Preferably, the vehicle-mounted edge computing intelligent box further comprises computer hardware equipment meeting the running requirements of the road detection related algorithm and a hardware interface used for receiving and transmitting various data signals.

The invention also provides an improved inspection method of the light-weight safety inspection system for the vehicle, which specifically comprises the following steps:

s1, installing equipment required by the system on each part of the vehicle body according to requirements and ensuring power supply;

s2, calibrating the front 360-degree pan-tilt camera according to requirements, wherein equipment calibration is required to be carried out when the equipment is used for the first time and after the equipment is re-installed;

s3, after the system is ensured to work normally, the target road section is detected according to the road detection plan;

s4, generating a driving safety evaluation and road quality evaluation report based on the data collected by the vehicle equipment;

and S5, uploading the collected road detection data to a cloud database in a unified manner, and comparing and analyzing the collected road detection data with a storage database.
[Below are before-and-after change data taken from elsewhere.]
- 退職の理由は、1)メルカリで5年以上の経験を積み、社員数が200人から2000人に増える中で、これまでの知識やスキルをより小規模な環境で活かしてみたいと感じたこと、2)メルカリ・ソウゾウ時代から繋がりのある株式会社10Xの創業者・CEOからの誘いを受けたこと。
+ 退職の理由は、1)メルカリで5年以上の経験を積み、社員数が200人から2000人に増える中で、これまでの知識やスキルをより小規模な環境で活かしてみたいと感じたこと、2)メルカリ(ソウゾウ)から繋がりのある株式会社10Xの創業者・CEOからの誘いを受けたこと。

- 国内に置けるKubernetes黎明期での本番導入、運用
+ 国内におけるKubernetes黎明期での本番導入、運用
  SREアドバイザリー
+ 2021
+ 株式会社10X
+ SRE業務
Preferably, the step S1 is specifically:

s11, firstly, placing the vehicle-mounted edge calculation intelligent box in a vehicle, and supplying power through a power supply in the vehicle after the placement is finished; the 360-degree pan-tilt camera is arranged at the front part of the car body through a sucking disc, is generally positioned at the front end of the car roof, and the aperture and the focal length of the camera are adjusted; disposing a pair of acceleration sensors above a rear axle of a vehicle; placing a high-precision RTK positioning device on the top of a vehicle;

s12, after the equipment is installed, connecting the equipment with a signal transmission line between the vehicle-mounted edge computing intelligent boxes, and checking whether data flow is smooth and whether the equipment can normally operate;

s13, finally, installing the vehicle-mounted OBD information reading device at a vehicle OBD interface inside the vehicle; the wind speed acquisition device is arranged on the rear side of the roof and is fixed by a magnet sucker; the temperature and humidity acquisition device is arranged below a rear bumper of a vehicle at the rear side of the vehicle bottom and is arranged in a punching mode; the transmission-type visibility sensor is arranged on the front side of the car roof and fixed in a magnet sucker mode.
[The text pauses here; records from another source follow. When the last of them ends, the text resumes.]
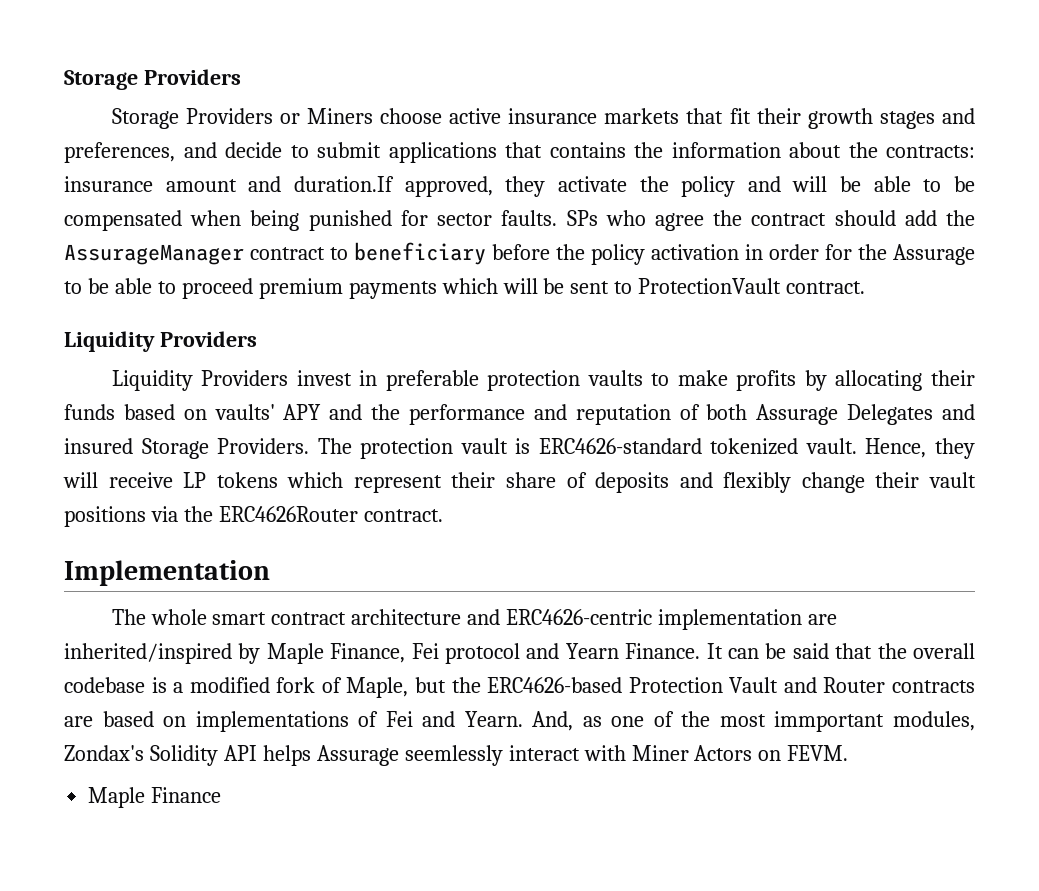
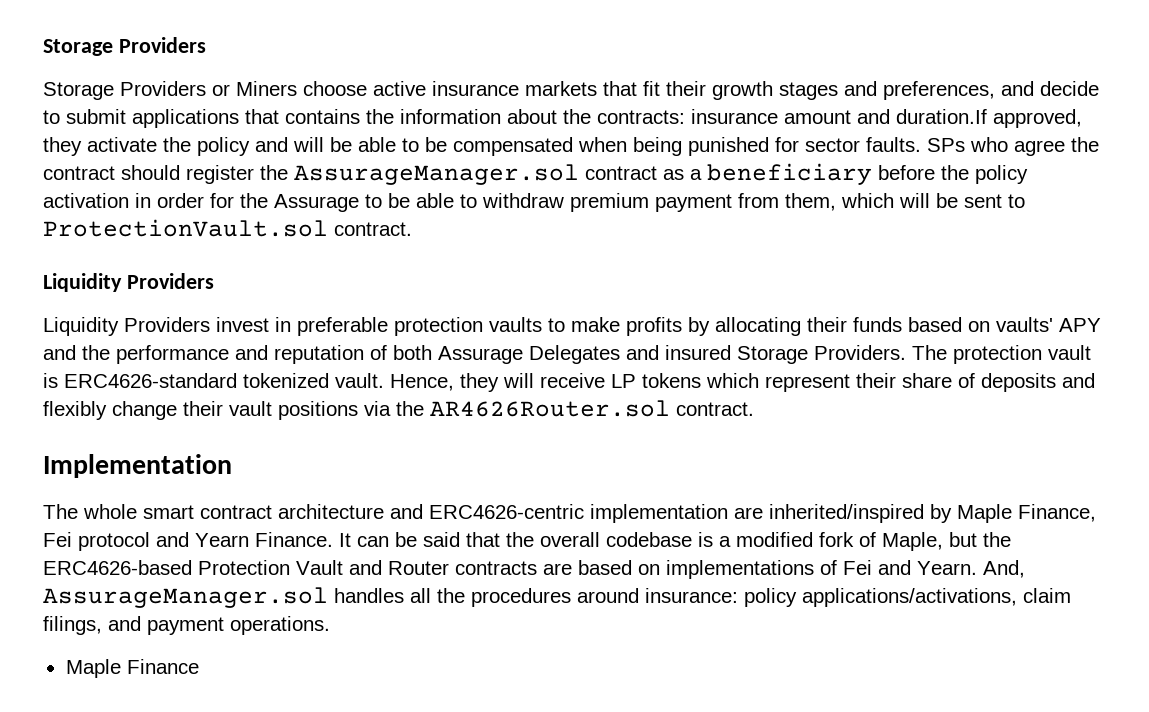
- SPs who agree the contract should add the AssurageManager contract to beneficiary before the policy activation in order for the Assurage to be able to proceed premium payments which will be sent to ProtectionVault contract.
+ SPs who agree the contract should register the AssurageManager.sol contract as a beneficiary before the policy activation in order for the Assurage to be able to withdraw premium payment from them, which will be sent to ProtectionVault.sol contract.
- Hence, they will receive LP tokens which represent their share of deposits and flexibly change their vault positions via the ERC4626Router contract.
+ Hence, they will receive LP tokens which represent their share of deposits and flexibly change their vault positions via the AR4626Router.sol contract.
- And, as one of the most immportant modules, Zondax's Solidity API helps Assurage seemlessly interact with Miner Actors on FEVM.
+ And, AssurageManager.sol handles all the procedures around insurance: policy applications/activations, claim filings, and payment operations.

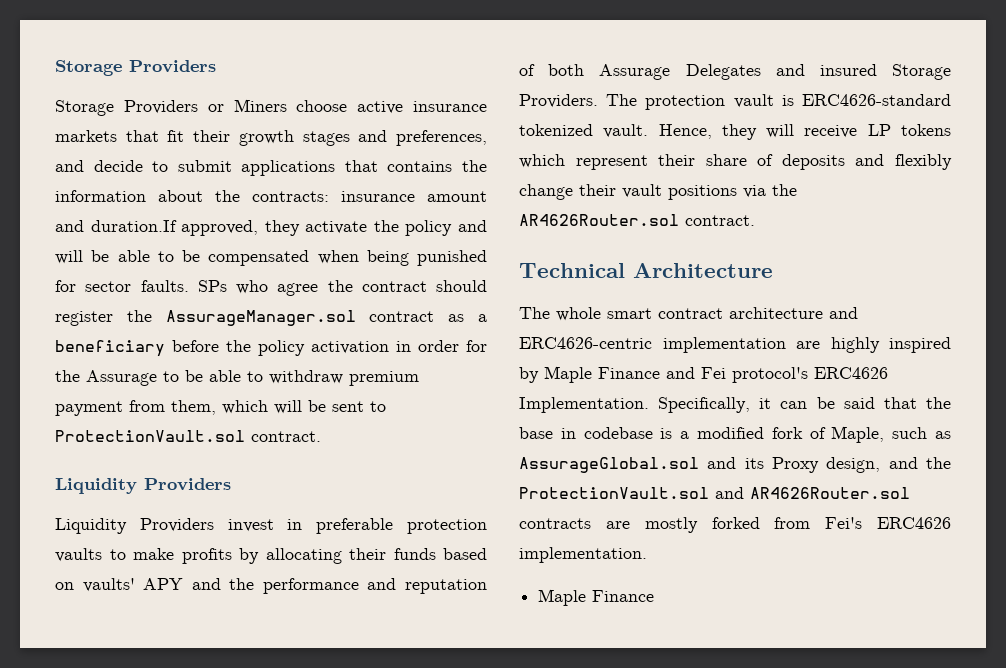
- Implementation
+ Technical Architecture
- The whole smart contract architecture and ERC4626-centric implementation are inherited/inspired by Maple Finance, Fei protocol and Yearn Finance. It can be said that the overall codebase is a modified fork of Maple, but the ERC4626-based Protection Vault and Router contracts are based on implementations of Fei and Yearn. And, AssurageManager.sol handles all the procedures around insurance: policy applications/activations, claim filings, and payment operations.
+ The whole smart contract architecture and ERC4626-centric implementation are highly inspired by Maple Finance and Fei protocol's ERC4626 Implementation. Specifically, it can be said that the base in codebase is a modified fork of Maple, such as AssurageGlobal.sol and its Proxy design, and the ProtectionVault.sol and AR4626Router.sol contracts are mostly forked from Fei's ERC4626 implementation.

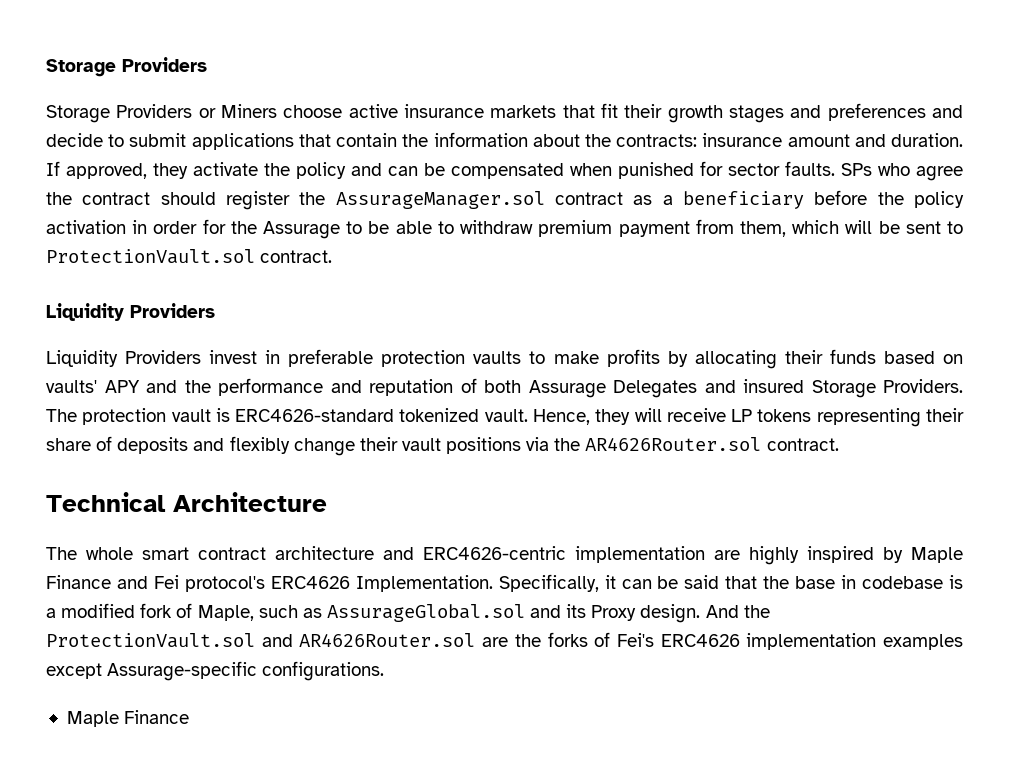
- Storage Providers or Miners choose active insurance markets that fit their growth stages and preferences, and decide to submit applications that contains the information about the contracts: insurance amount and duration.If approved, they activate the policy and will be able to be compensated when being punished for sector faults.
+ Storage Providers or Miners choose active insurance markets that fit their growth stages and preferences and decide to submit applications that contain the information about the contracts: insurance amount and duration. If approved, they activate the policy and can be compensated when punished for sector faults.
- Hence, they will receive LP tokens which represent their share of deposits and flexibly change their vault positions via the AR4626Router.sol contract.
+ Hence, they will receive LP tokens representing their share of deposits and flexibly change their vault positions via the AR4626Router.sol contract.
- Specifically, it can be said that the base in codebase is a modified fork of Maple, such as AssurageGlobal.sol and its Proxy design, and the ProtectionVault.sol and AR4626Router.sol contracts are mostly forked from Fei's ERC4626 implementation.
+ Specifically, it can be said that the base in codebase is a modified fork of Maple, such as AssurageGlobal.sol and its Proxy design. And the ProtectionVault.sol and AR4626Router.sol are the forks of Fei's ERC4626 implementation examples except Assurage-specific configurations.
Preferably, the step S2 is specifically:

s21, manufacturing a checkerboard plane plate;

s22, placing the checkerboard plane board at different positions within the 360-degree holder camera visual angle range, and taking pictures as calibration data;

s23, detecting feature points in all calibration data and checkerboard data of the checkerboard plane plate by using an algorithm tool to solve internal parameters, external parameters and distortion coefficients of the camera under the ideal and distortion-free condition; and combining the camera internal parameters, the external parameters and the distortion coefficients of the multiple pictures, and obtaining an optimal internal parameter, external parameter and distortion coefficient matrix by using a maximum likelihood estimation optimization result.
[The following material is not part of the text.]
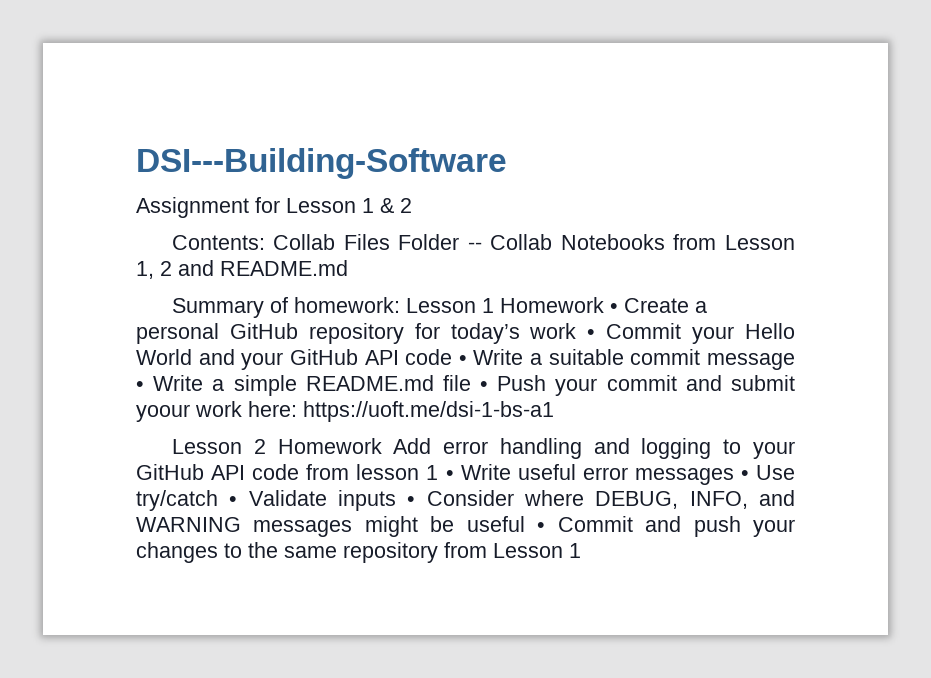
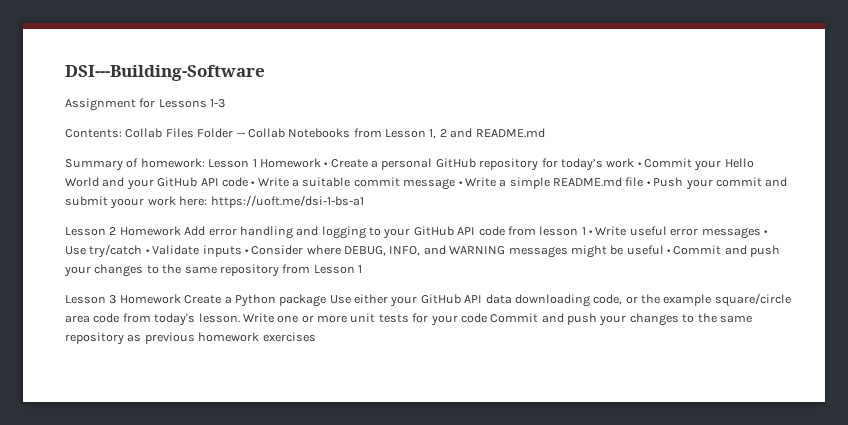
- Assignment for Lesson 1 & 2
+ Assignment for Lessons 1-3
+ Lesson 3 Homework Create a Python package Use either your GitHub API data downloading code, or the example square/circle area code from today's lesson. Write one or more unit tests for your code Commit and push your changes to the same repository as previous homework exercises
Preferably, each checkerboard area of the checkerboard plane plate is larger than or equal to 10cm by 10cm, the checkerboard plane plate is in a standard square shape, the edge of each checkerboard is clearly distinguishable, and the number of rows and columns of the checkerboard plane plate is larger than or equal to 5.

Preferably, the calibration data at least comprises one picture of which the checkerboard is positioned at the upper left corner, the upper right corner, the middle center, the lower left corner and the lower right corner of the image, and the total number of the calibration data is not less than 10.

Preferably, the detection in step S3 includes road driving safety detection, road surface damage detection, and accessory integrity detection.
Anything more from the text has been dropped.